The evidence-based framing strategies provided in this toolkit can be effective with audiences who lack confidence in vaccinations or health experts. In fact, it’s vital that trusted messengers engage in public-facing vaccine education in contexts where skepticism abounds. This is because it’s more effective to inoculate against misunderstanding than it is to try to correct misinformation after people have heard it.
Yet, it’s also important to take your audience into account. Here are some special considerations for communications aimed at people who express skepticism about vaccines but may still be open to listening. (See the resource Responding to Vaccine Deniers in Public for more guidance on communicating in highly adversarial contexts.)
- Take extra care with tone. Remember to stay positive. Actively demonstrate that you are a caring person. Don’t suggest that people who lack vaccine confidence also lack intelligence or concern for others.

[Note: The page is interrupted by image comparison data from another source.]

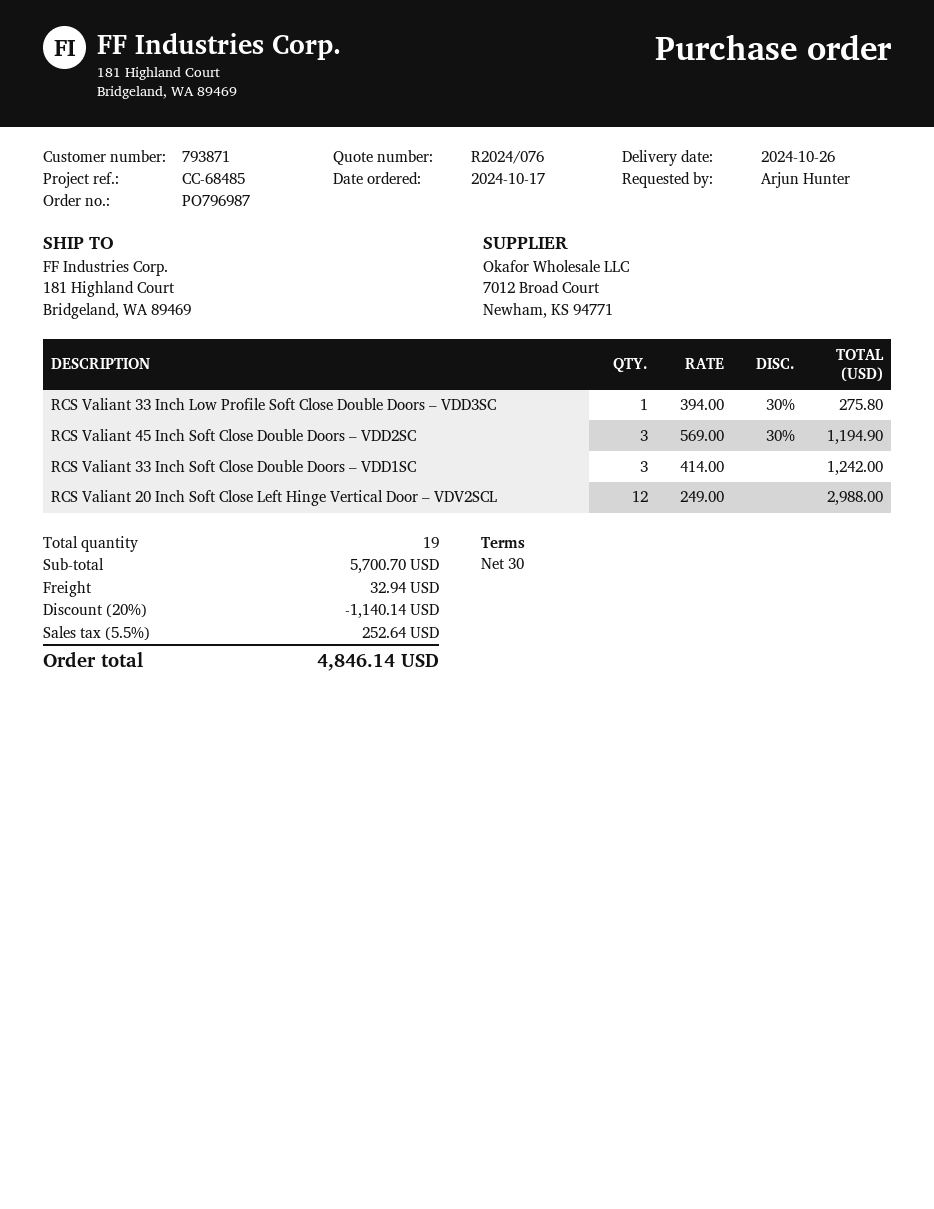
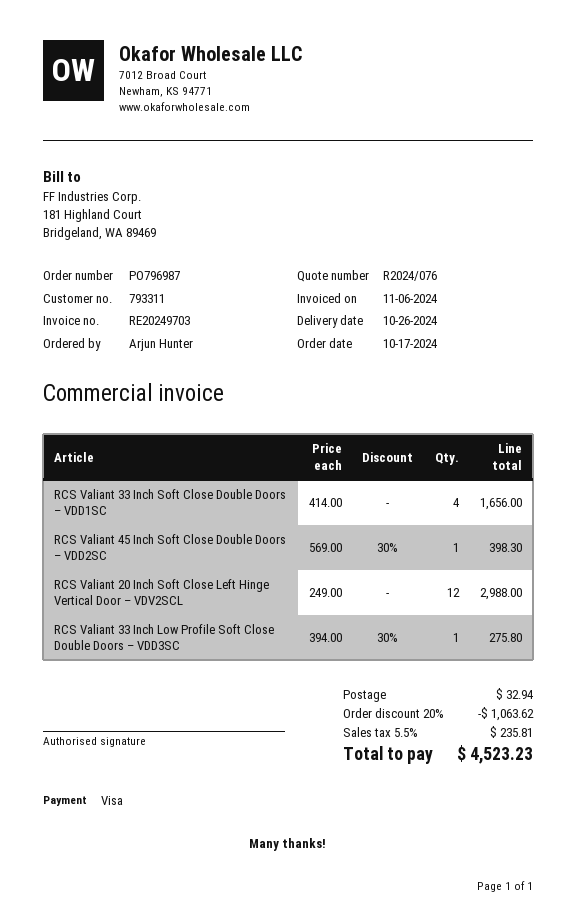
customer number: 793871 -> 793311
RCS Valiant 45 Inch Soft Close Double Doors – VDD2SC: 3 x 569.00 - 30% = 1194.90 -> 1 x 569.00 - 30% = 398.30
RCS Valiant 33 Inch Soft Close Double Doors – VDD1SC: 3 x 414.00 = 1242.00 -> 4 x 414.00 = 1656.00
discount: 20% = 1140.14 -> 20% = 1063.62
tax: 5.5% = 252.64 -> 5.5% = 235.81
total: 4846.14 -> 4523.23

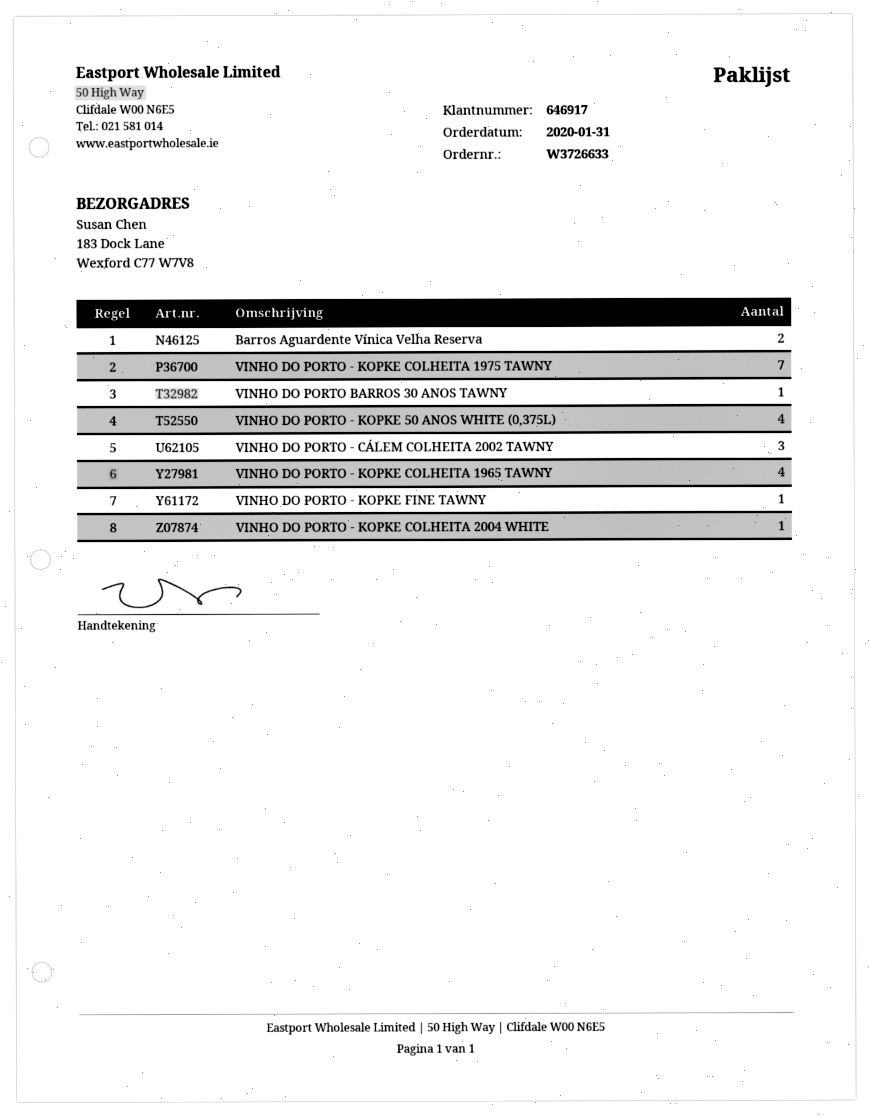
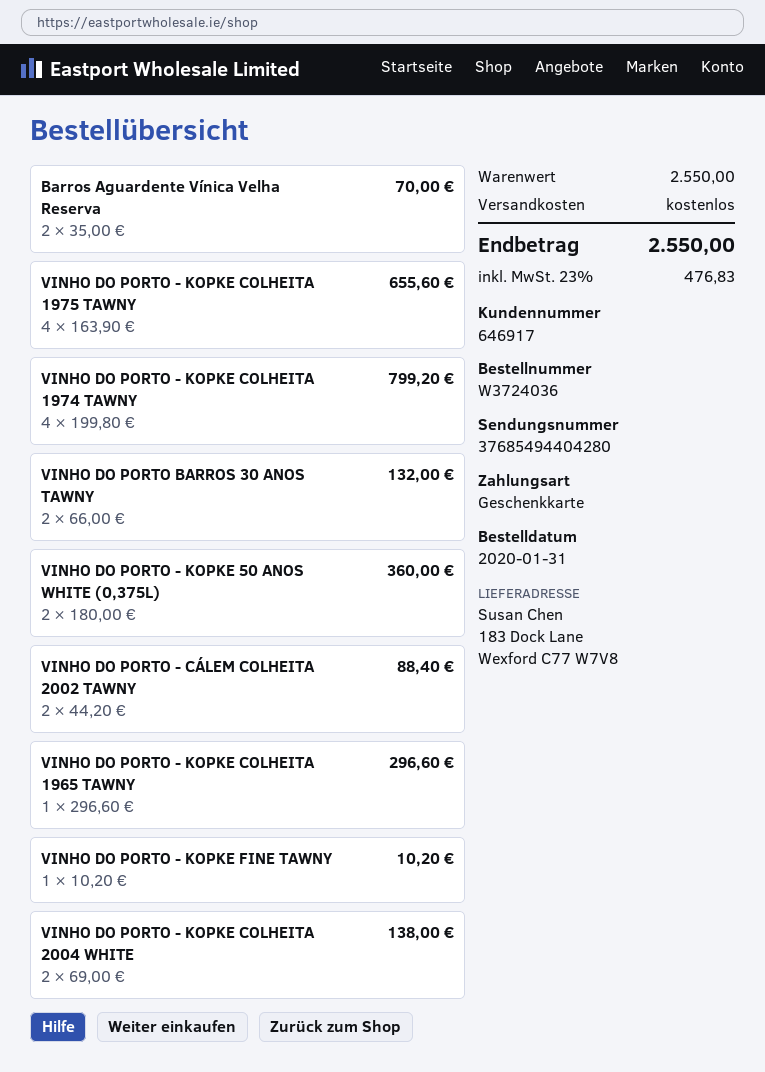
order number: W3726633 -> W3724036
VINHO DO PORTO - KOPKE COLHEITA 1975 TAWNY: 7 -> 4
VINHO DO PORTO BARROS 30 ANOS TAWNY: 1 -> 2
VINHO DO PORTO - KOPKE 50 ANOS WHITE (0,375L): 4 -> 2
VINHO DO PORTO - CÁLEM COLHEITA 2002 TAWNY: 3 -> 2
VINHO DO PORTO - KOPKE COLHEITA 1965 TAWNY: 4 -> 1
VINHO DO PORTO - KOPKE COLHEITA 2004 WHITE: 1 -> 2
VINHO DO PORTO - KOPKE COLHEITA 1974 TAWNY: none -> 4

- Build urgency carefully. Don’t try to scare people into getting children vaccinated by painting worst-case scenarios of the risks of a disease. Instead, talk about the important developmental tasks before children, and emphasize that they are time-sensitive. Then, bridge to the importance of keeping kids healthy through on-time immunization.
- Respond to concerns about “artificial” interventions by comparing immunization to building literacy. Don’t get bogged down in a dead-end debate about inherent and acquired immunity. Keep the focus on the body’s immune system and what it needs to be ready to recognize and resist a disease. Compare the vaccine to a beginner text that the body uses to learn to “read” a virus.
- Don’t pit individual autonomy against the greater good. In writing, avoid framing that suggests that personal beliefs or preferences don’t matter when it comes to vaccination. Instead, make a strong case for the role that childhood and adolescent vaccination play in a healthy society. Keep the focus on the idea that equitable and easy access to immunizations is essential to preventing the spread of disease.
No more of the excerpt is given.